"Fliegender Gerichtsstand" Kann die freie Gerichtswahl eingeschränkt werden?
Kann die freie Gerichtsstandswahl bei Vergehen im Internet eingeschränkt werden? Ja - das hat das Landgericht Aurich nun entschieden. Wird das Gericht ohne irgendwelche Anhaltspunkte ausgewählt, liegt eindeutig Rechtsmissbrauch vor.
Durch die Rechtsfigur des "fliegenden Gerichtsstandes" kann bei unerlaubten Handlungen im Internet das Gericht nahezu frei gewählt werden. Dies ergibt sich daraus, dass Streitigkeiten bei dem Gericht anhängig gemacht werden können, in dessen Bezirk die beanstandete Handlung begangen worden oder ihr Erfolg eingetreten ist. Bei rechtswidrigem Verhalten auf Webseiten, die bundesweit abrufbar sind, bietet dies theoretisch einen bundesweiten Gerichtsstand. Damit besteht also die Möglichkeit, sich den passenden Gerichtsstand auszusuchen. Doch kann diese freie Gerichtsstandswahl eingeschränkt werden?

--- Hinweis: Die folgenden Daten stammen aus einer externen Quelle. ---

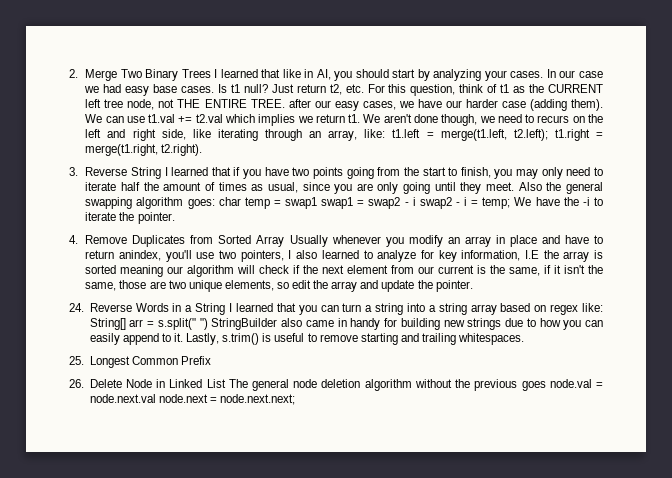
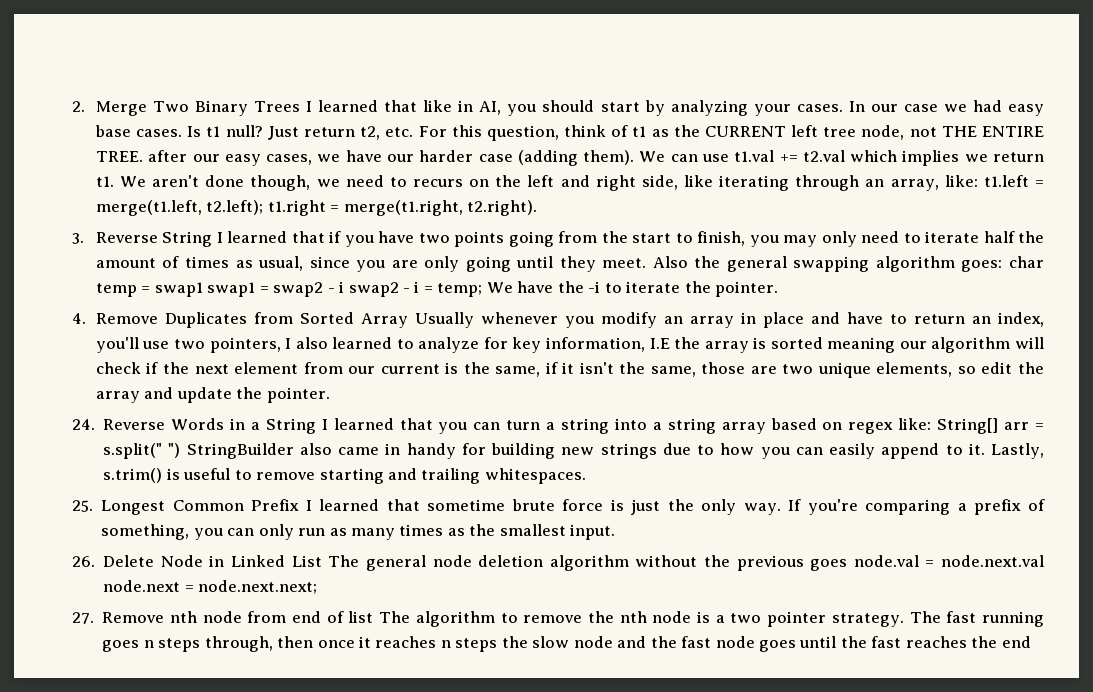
- 4. Remove Duplicates from Sorted Array Usually whenever you modify an array in place and have to return anindex, you'll use two pointers, I also learned to analyze for key information, I.E the array is sorted meaning our algorithm will check if the next element from our current is the same, if it isn't the same, those are two unique elements, so edit the array and update the pointer.
+ 4. Remove Duplicates from Sorted Array Usually whenever you modify an array in place and have to return an index, you'll use two pointers, I also learned to analyze for key information, I.E the array is sorted meaning our algorithm will check if the next element from our current is the same, if it isn't the same, those are two unique elements, so edit the array and update the pointer.
- 25. Longest Common Prefix
+ 25. Longest Common Prefix I learned that sometime brute force is just the only way. If you're comparing a prefix of something, you can only run as many times as the smallest input.
+ 27. Remove nth node from end of list The algorithm to remove the nth node is a two pointer strategy. The fast running goes n steps through, then once it reaches n steps the slow node and the fast node goes until the fast reaches the end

Dies hatte nun das Landgericht Aurich (Beschluss vom 22.01.2013 - 6 O 38/13 (5)) zu entscheiden. Die Antragstellerin hatte die Antragsgegnerin wegen vermeintlicher Wettbewerbsverstöße auf deren Verkaufsplattform im Internet im Wege des einstweiligen Verfügungsverfahrens vor dem LG Aurich in Anspruch genommen. Die Zuständigkeit des LG Aurich begründete die Antragstellerin mit dem bundesweit abrufbaren Internetauftritt der Antragsgegnerin.
Wahl ohne Anhaltspunkte ist rechtsmissbräuchlich
Das Gericht wies den Antrag jedoch als unzulässig zurück, da das LG Aurich nicht zuständig sei. Zwar sei dem Gericht die Rechtsfigur "fliegender Gerichtsstand" bekannt und auch die Tatsache, dass dem Kläger eine Wahl des Gerichts unter mehreren zuständigen Gerichten zustehe. Die Wahlfreiheit stehe aber unter dem Vorbehalt der unzulässigen Rechtsausübung. Ein Fall des Rechtsmissbrauchs sei hier offenkundig gegeben. Zum LG Aurich bestünden keinerlei Beziehungen. Keine der Parteien sei dort ansässig. Zudem sei das Landgericht Aurich auch verkehrsmäßig nur schwer zu erreichen, da es über keinen Bahnhof zur Personenbeförderung verfüge. Die Wahl des Gerichtsstands Aurich sei also aus keinem anderen Gesichtspunkt als dem der Schadenszufügung und der arglistigen Erschwerung der Rechtsverteidigung zu erklären.
Unser Tipp:
Bei einer Inanspruchnahme wegen rechtswidrigen Verhaltens im Internet kann sich der Kläger ein für ihn günstiges Gericht aussuchen, soweit die beanstandete Internetseite in dessen Bezirk bestimmungsgemäß abrufbar ist. Es ist nicht rechtsmissbräuchlich, wenn bei der Auswahl auch die am gewählten Gericht vorherrschende Rechtsprechung eine Rolle spielt. Erst wenn ein Gericht nur aus Schikane ohne irgendwelche Anhaltspunkte gewählt wird, kann die Wahl rechtsmissbräuchlich sein.